• **Exercise requirements**
Could you transcribe every record below exactly as written, excluding the pictures?

• **Front-end code change data**
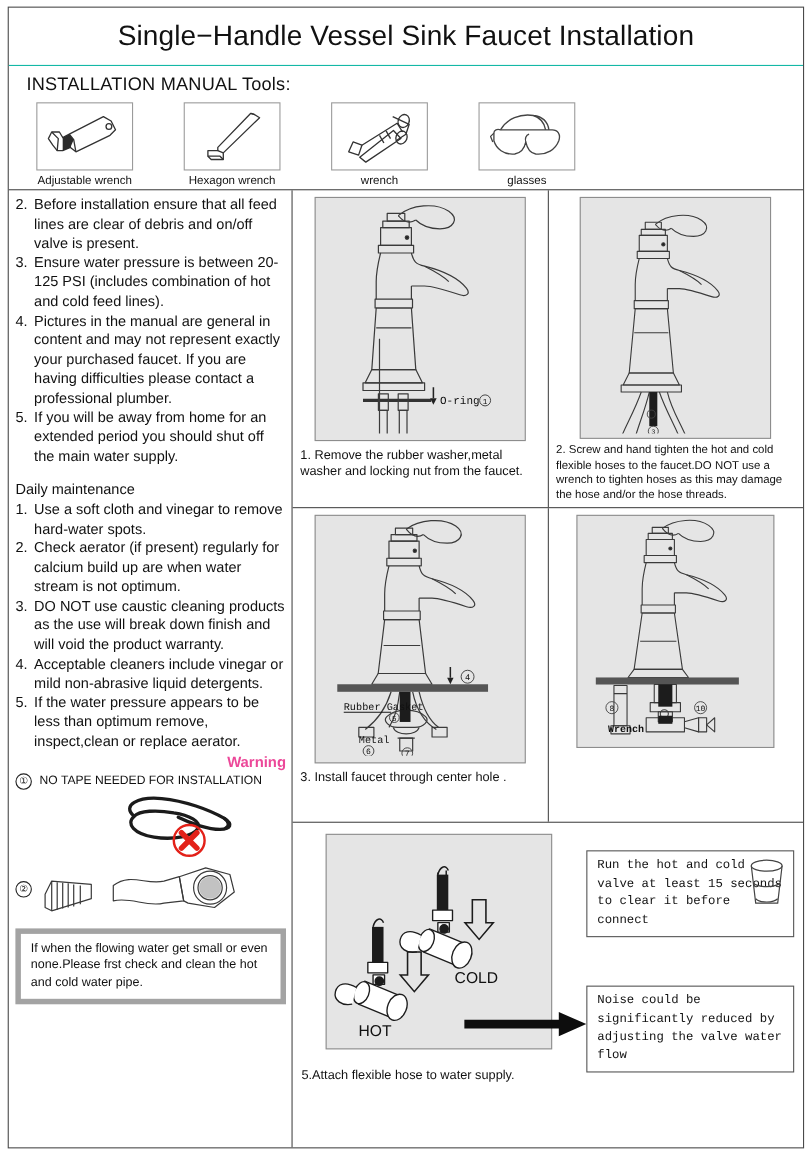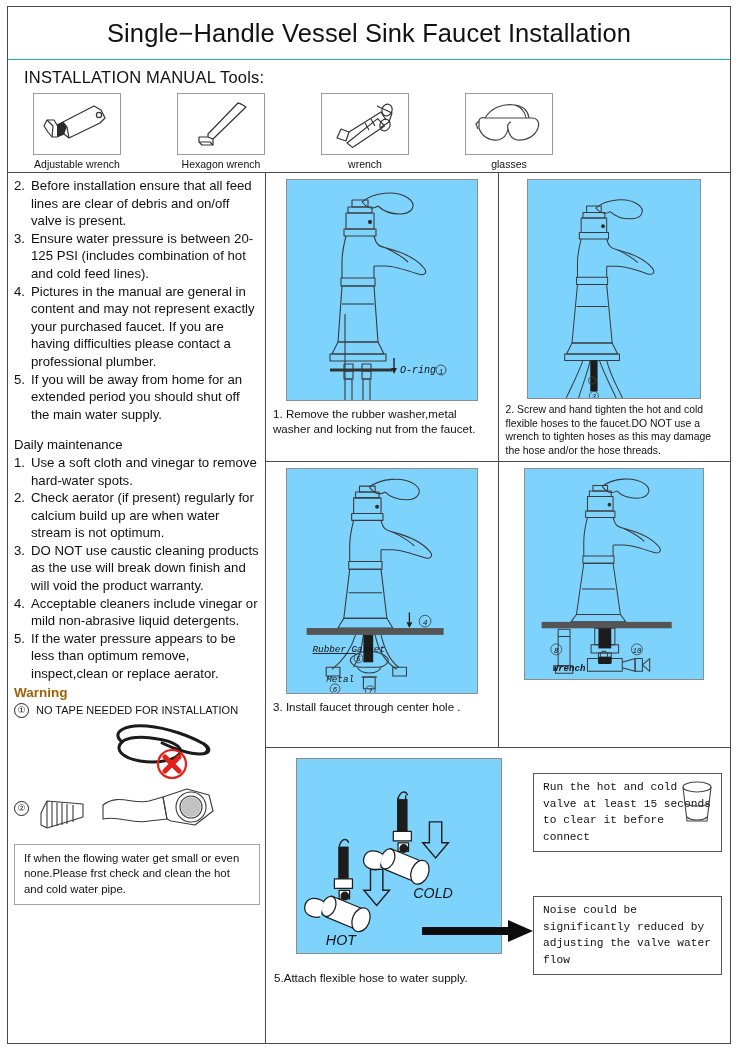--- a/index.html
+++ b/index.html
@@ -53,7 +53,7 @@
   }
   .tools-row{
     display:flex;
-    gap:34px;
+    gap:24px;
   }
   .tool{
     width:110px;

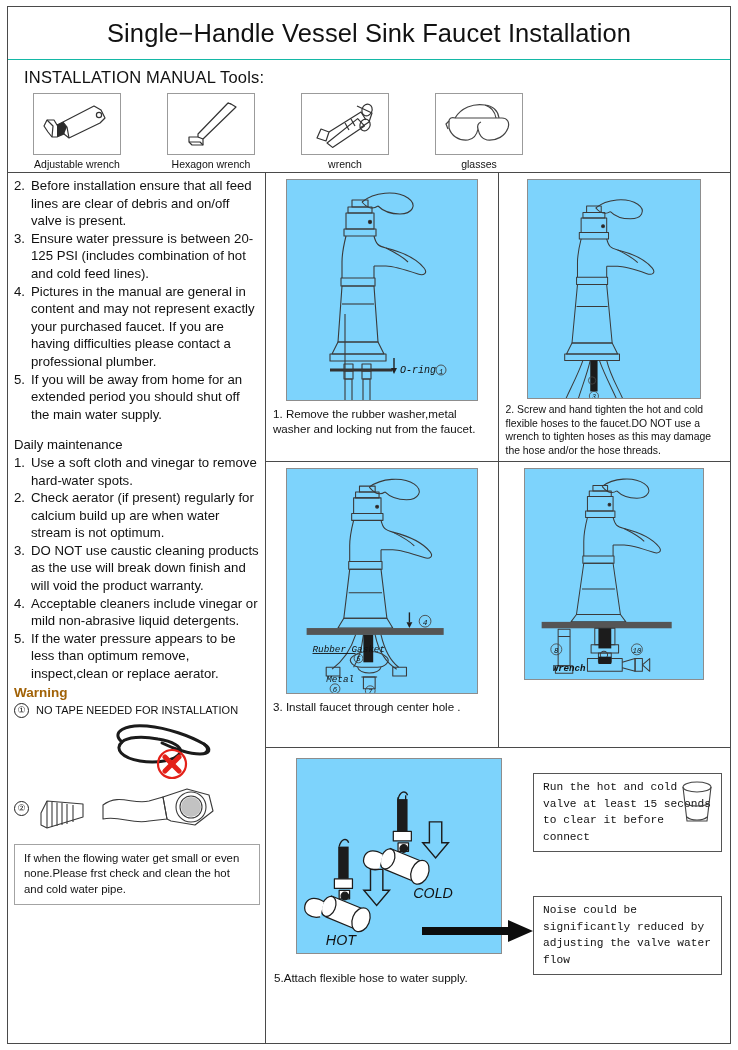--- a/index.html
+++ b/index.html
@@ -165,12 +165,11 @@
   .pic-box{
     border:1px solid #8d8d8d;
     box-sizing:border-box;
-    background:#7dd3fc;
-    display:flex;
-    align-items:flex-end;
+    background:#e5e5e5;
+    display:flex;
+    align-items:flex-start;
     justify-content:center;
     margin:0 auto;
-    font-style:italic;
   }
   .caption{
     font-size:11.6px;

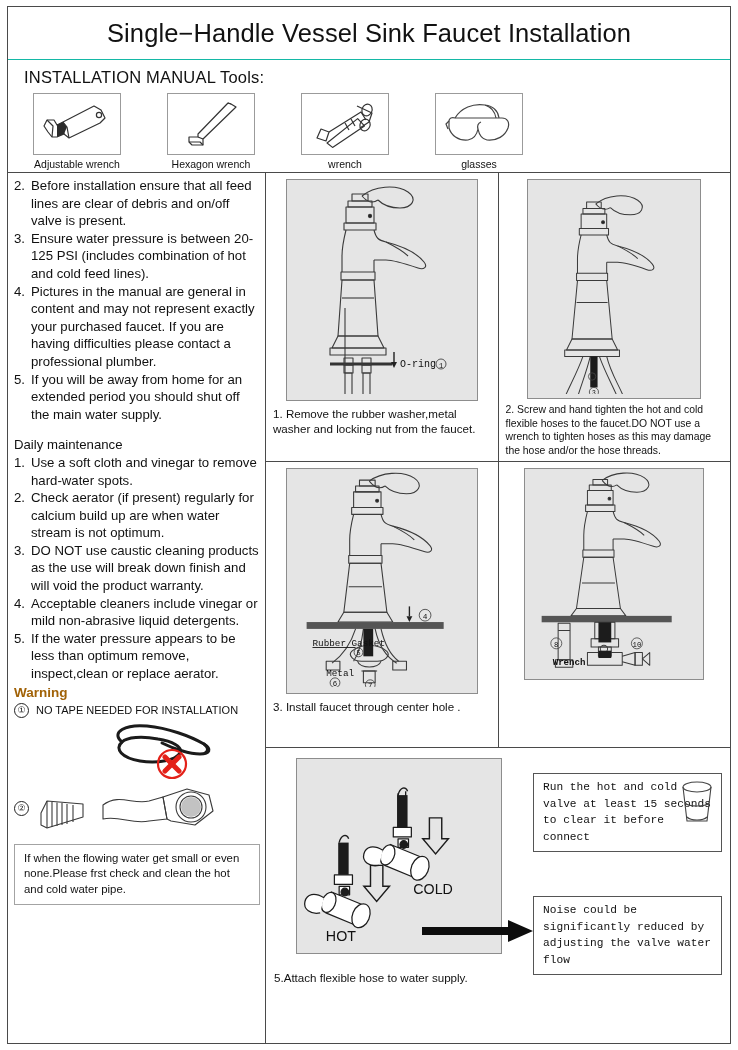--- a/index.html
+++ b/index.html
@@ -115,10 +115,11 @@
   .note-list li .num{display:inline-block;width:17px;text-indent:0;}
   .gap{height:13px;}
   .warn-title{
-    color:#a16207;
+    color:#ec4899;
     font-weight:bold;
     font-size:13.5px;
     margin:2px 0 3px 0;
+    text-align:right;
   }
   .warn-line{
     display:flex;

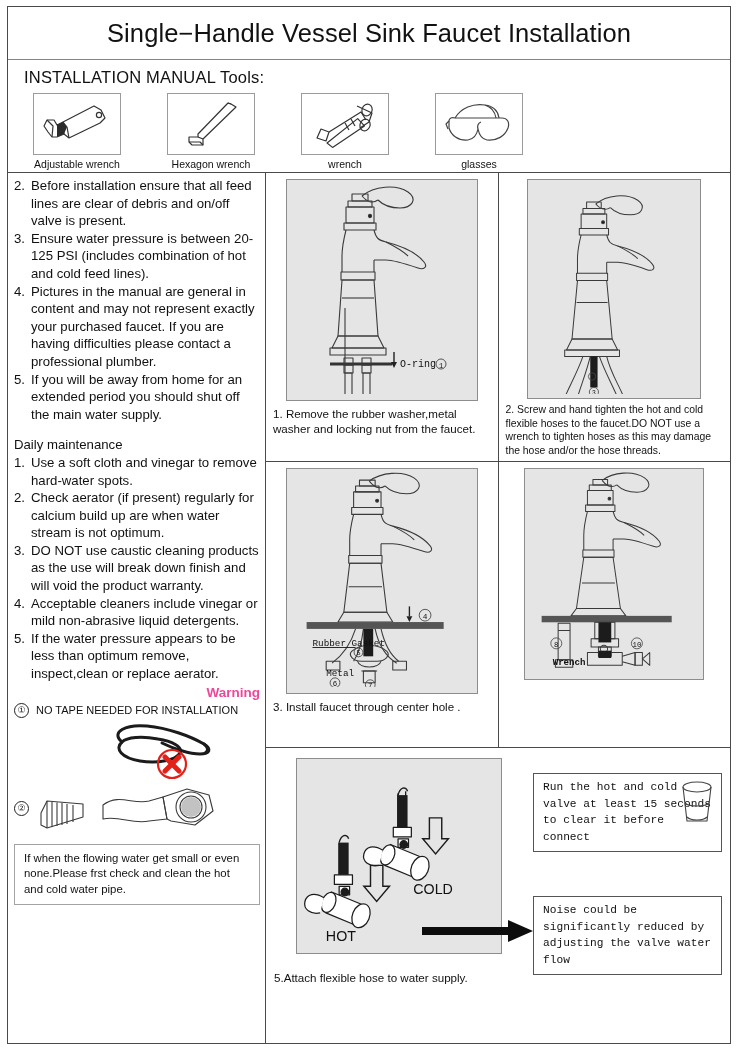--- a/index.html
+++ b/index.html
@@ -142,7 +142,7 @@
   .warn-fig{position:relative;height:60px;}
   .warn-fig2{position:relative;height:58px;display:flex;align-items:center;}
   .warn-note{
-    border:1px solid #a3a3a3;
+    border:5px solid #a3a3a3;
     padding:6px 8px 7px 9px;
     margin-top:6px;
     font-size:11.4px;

• **Written response**
--- a/index.html
+++ b/index.html
@@ -53,7 +53,7 @@
   }
   .tools-row{
     display:flex;
-    gap:34px;
+    gap:24px;
   }
   .tool{
     width:110px;

--- a/index.html
+++ b/index.html
@@ -165,12 +165,11 @@
   .pic-box{
     border:1px solid #8d8d8d;
     box-sizing:border-box;
-    background:#7dd3fc;
-    display:flex;
-    align-items:flex-end;
+    background:#e5e5e5;
+    display:flex;
+    align-items:flex-start;
     justify-content:center;
     margin:0 auto;
-    font-style:italic;
   }
   .caption{
     font-size:11.6px;

--- a/index.html
+++ b/index.html
@@ -115,10 +115,11 @@
   .note-list li .num{display:inline-block;width:17px;text-indent:0;}
   .gap{height:13px;}
   .warn-title{
-    color:#a16207;
+    color:#ec4899;
     font-weight:bold;
     font-size:13.5px;
     margin:2px 0 3px 0;
+    text-align:right;
   }
   .warn-line{
     display:flex;

--- a/index.html
+++ b/index.html
@@ -142,7 +142,7 @@
   .warn-fig{position:relative;height:60px;}
   .warn-fig2{position:relative;height:58px;display:flex;align-items:center;}
   .warn-note{
-    border:1px solid #a3a3a3;
+    border:5px solid #a3a3a3;
     padding:6px 8px 7px 9px;
     margin-top:6px;
     font-size:11.4px;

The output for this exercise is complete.